There are some first-time writers who can write like veterans; one example is Elena Gorokhova. Her first book, A Mountain of Crumbs, a Memoir, is like the product of a writer who has written many books. The book gives us a view of how it was to grow up inside the Iron Curtain, deprived of the right to be a part of the world, deprived of the right to live with freedom. But there is more to Gorokhova’s memoir than just the description of the kind of life she had inside the Soviet Union four decades ago, it is an honest look and commentary on the situation. Gorokhova’s kind of honesty is so powerful that the book cuts like a knife. Reading the memoir produces vivid pictures that flow like a river, and you find yourself in the shoes of the young Gorokhova, feeling her hopes and pain.
Although English is her second language, Gorokhova is able to use it with such skill. She has a way of describing things and putting words together that reading the book is like reading a long poem with complex but perfect rhythm. Look at how the book opens, these first two paragraphs have so much power, they set everything in place and prepare you for what sweet pain comes in the next 300 pages:
I wish my mother had come from Leningrad, from the world of Pushkin and the tsars, of granite embankments and lace ironwork, of pearly domes buttressing the low sky. Leningrad’s sophistication would have infected her the moment she drew her first breath, and all the curved façades and stately bridges, marinated for more than two centuries in the city’s wet, salty air, would have left a permanent mark of refinement on her soul.

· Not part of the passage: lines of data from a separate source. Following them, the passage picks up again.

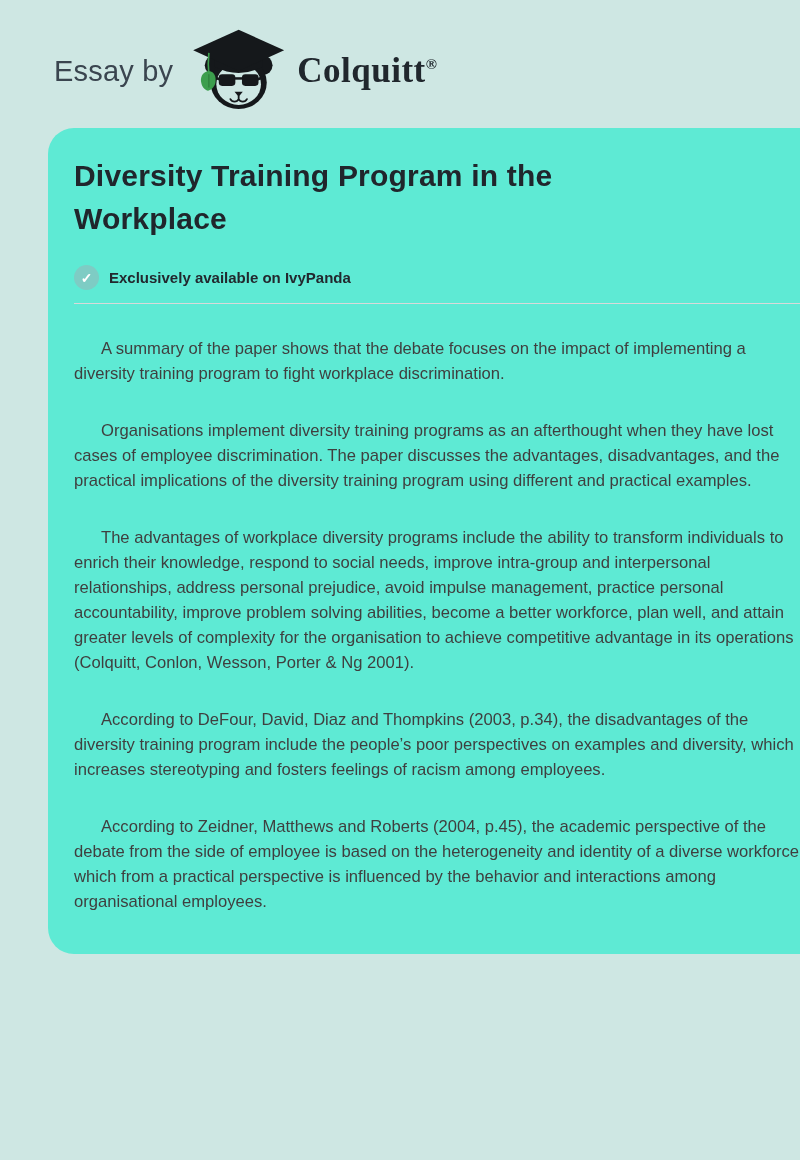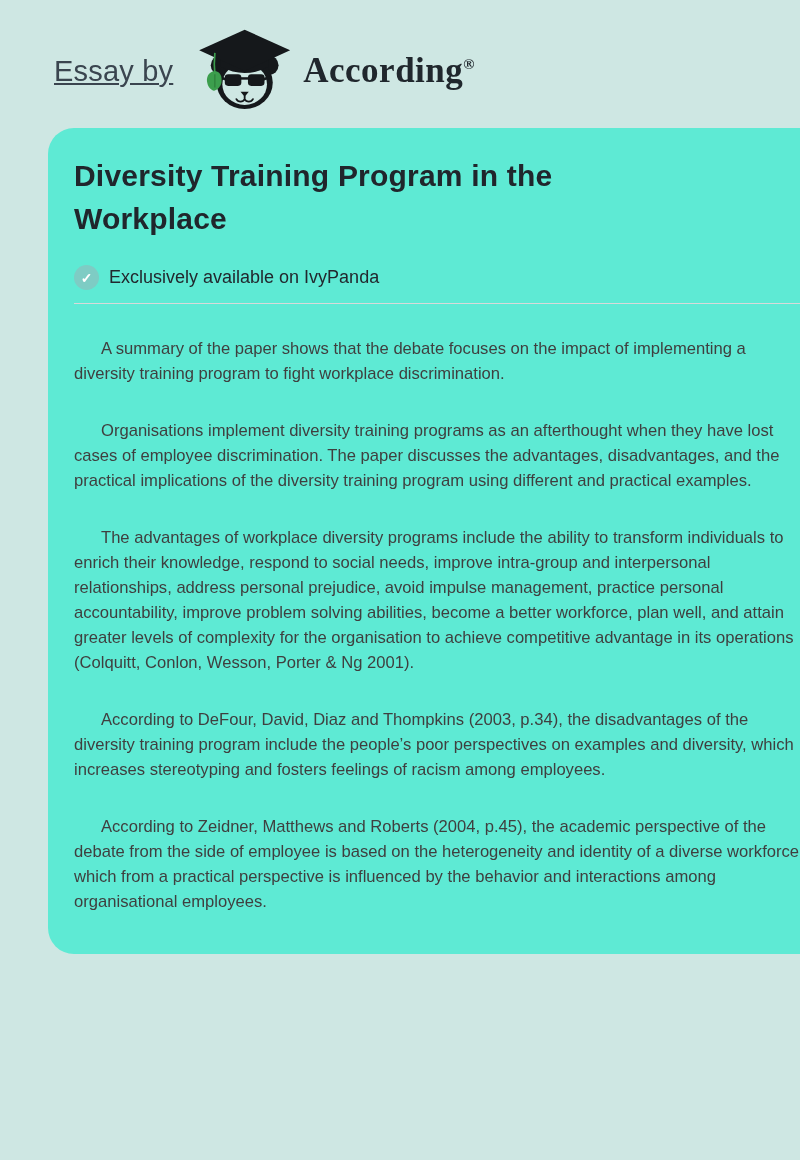--- a/index.html
+++ b/index.html
@@ -13,22 +13,21 @@
     display: flex;
     align-items: center;
     padding: 30px 0 0 54px;
     gap: 10px;
     height: 112px;
   }
   .essay-by {
     font-size: 29px;
     color: #3a454f;
     letter-spacing: 0.2px;
-    margin-right: 10px;
-    text-decoration: underline;
+    margin-right: 4px;
   }
   .logo { display: inline-flex; align-items: center; }
   .brand {
     font-family: "Liberation Serif", serif;
     font-weight: 700;
     font-size: 35px;
     color: #20272d;
     letter-spacing: 0.5px;
   }
   .brand sup {
@@ -64,22 +63,22 @@
     background: #7eccc4;
     color: #ffffff;
     font-size: 14px;
     font-weight: 700;
     display: inline-flex;
     align-items: center;
     justify-content: center;
     flex: 0 0 auto;
   }
   .badge-label {
-    font-size: 18px;
-    font-weight: 400;
+    font-size: 15px;
+    font-weight: 700;
     color: #22282e;
   }
   hr.divider {
     border: none;
     border-top: 1px solid #d9d9d9;
     margin-top: 13px;
   }
   .content { margin-top: 1px; }
   .content p {
     font-size: 16.6px;
@@ -112,21 +111,21 @@
       <path d="M62 82 v4 M62 86 c-2 4 -8 4 -10 0 M62 86 c2 4 8 4 10 0" stroke="#15181b" stroke-width="2.2" fill="none" stroke-linecap="round"></path>
 
       <path d="M33 36 q29 18 58 0 v11 q-29 15 -58 0 z" fill="#15181b"></path>
       <polygon points="62,2 117,27 62,52 7,27" fill="#15181b"></polygon>
 
       <path d="M26 30 C25 40 25 48 26 56" stroke="#3c9e4d" stroke-width="2" fill="none"></path>
       <path d="M26 52 c-8 1 -11 8 -9 15 c1 5 5 8 8 9 c4 -1 8 -5 9 -10 c1 -7 -1 -13 -8 -14 z" fill="#3c9e4d"></path>
       <path d="M26 56 v16" stroke="#2c7d3a" stroke-width="1.4"></path>
     </svg>
   </span>
-  <span class="brand"><span>According</span><sup>®</sup></span>
+  <span class="brand"><span>Colquitt</span><sup>®</sup></span>
 </header>
 
 <main class="card">
   <h1 class="essay-title">Diversity Training Program in the Workplace</h1>
 
   <div class="badge">
     <span class="check-circle">✓</span>
     <span class="badge-label">Exclusively available on IvyPanda</span>
   </div>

But she didn’t. She came from the provincial town of Ivanovo in central Russia, where chickens lived in the kitchen and a pig squatted under the stairs, where streets were unpaved and houses made from wood. She came from where they lick plates.
If you read this book, you must have a handkerchief near, there are many parts of this book that can make you cry. You will cry because you will feel the author’s pain, you will cry because you will feel the author’s little joys, you will cry because you will see how frail the human soul is, and yet feel how sturdy it is. This book is a gem, you must read it.